Analyzing huge amounts of genomics data produced by high throughput genomics technologies is often involving expensive computational resources. Exploring the solution space for single cell genomics applications on large parallel systems to meet user exceptions is a challenging task. The performance of genomics applications depends on many factors which can be determined by the underling workload characteristics, computer architecture features and algorithmic complexity of applications.
We focus on Kallisto as a genomics application which develops a method introduced as near-optimal probabilistic RNA-seq quantification. Kallisto is able to pseudo-align reads from an RNA-seq experiment to the transcripts of a reference genomes.

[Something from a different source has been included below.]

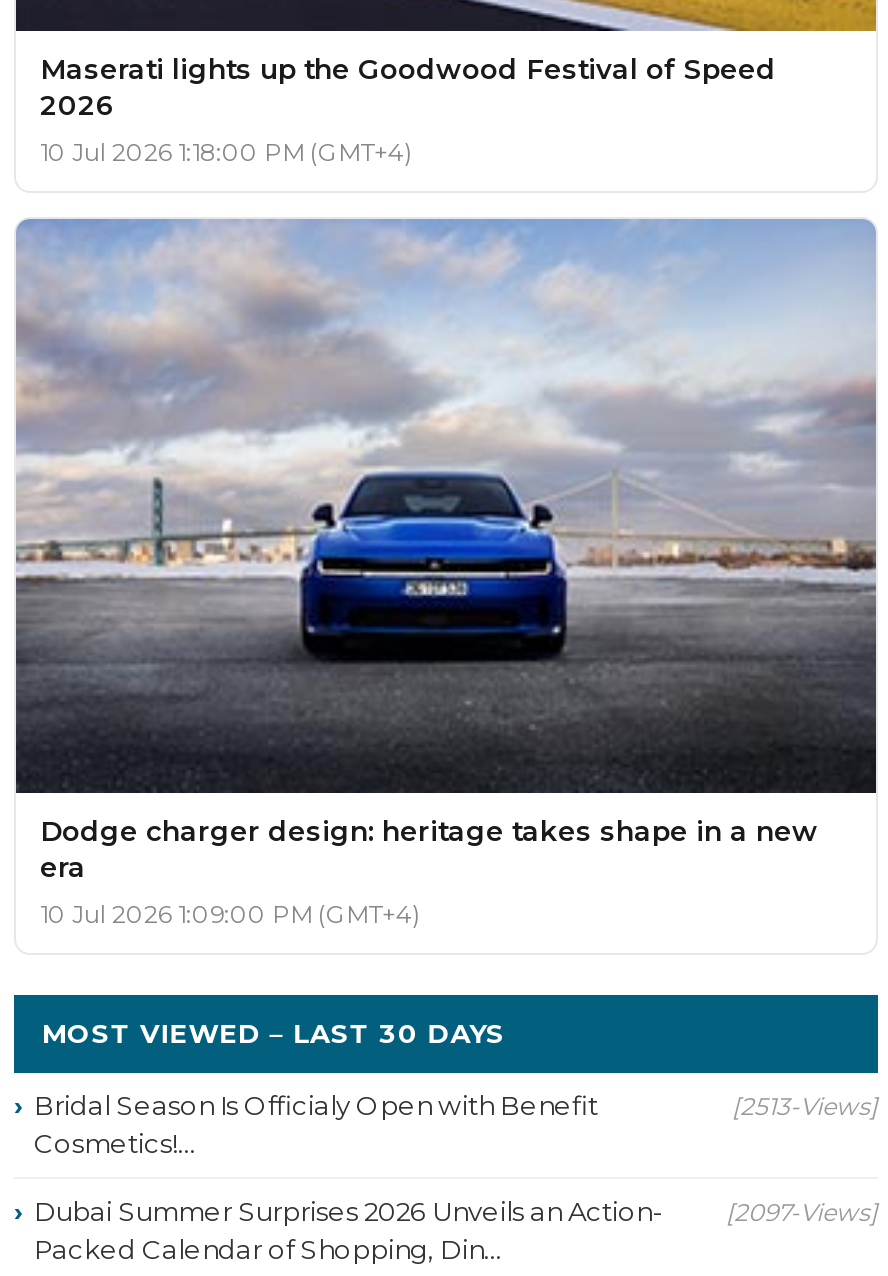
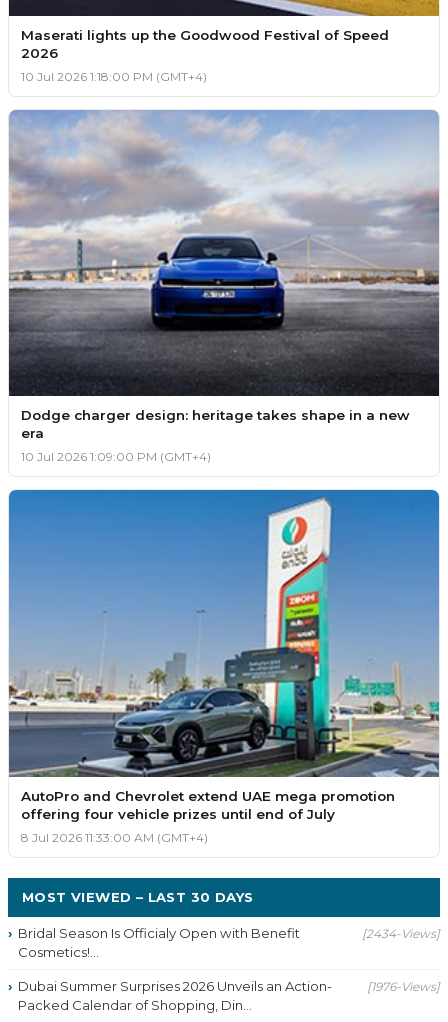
none -> [8,489,440,845] [image] | AutoPro and Chevrolet extend UAE mega promotion | offering four vehicle prizes until end of July | 8 Jul 2026 11:33:00 AM (GMT+4)
[732,1091,878,1121] [2513-Views] -> [362,926,440,941] [2434-Views]
[726,1197,878,1227] [2097-Views] -> [367,979,440,994] [1976-Views]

To discover potential application and architecture optimization options, the performance impact of different parameters and factors have been investigated by means of performance model. The sensitivity of the performance over a broader range of architectural choices including different platforms (like Intel Xeon, IBM POWER8 and Huawei HiSilicon 1616) and I/O devices and PFS (like NVME SSD, BeeGPFS ) have been investigated to construct a performance model which is able to set realistic expectations on performance based on system capabilities and application characteristics.
First, the fundamental operations performed by Kallisto is captured independent of the target architecture to identify the application signature and application requirements. Then, some parts of application requirements are developed as micro kernels and micro-benchmarks to motivate application optimizations and identify potential performance bottlenecks. They are used to estimate performance relative to machine capabilities (especially for I/O capabilities) in order to decrease the complexity of understanding and modeling performance.
The developed micro-benchmarks can be used to identify the part of the application or the target architecture which limits the scale and efficiency. The observed performance results clarified that there would be still optimization opportunities for Kallisto by considering the need for algorithmic changes. Kallisto is a data-intensive application but it has limitation to get parallel access to data. Since the application uses serial POSIX I/O call. Therefore, access to data in a parallel fashion using non-sequential I/O calls like pread system call and memory-mapped I/O has been investigated which results in performance improvement by eliminating the serialization bottleneck.
Due to the complex control flow and memory access patterns of Kallisto precise prediction by the performance model might not be approachable however, the model is able to estimate the baseline performance and identify the critical resources.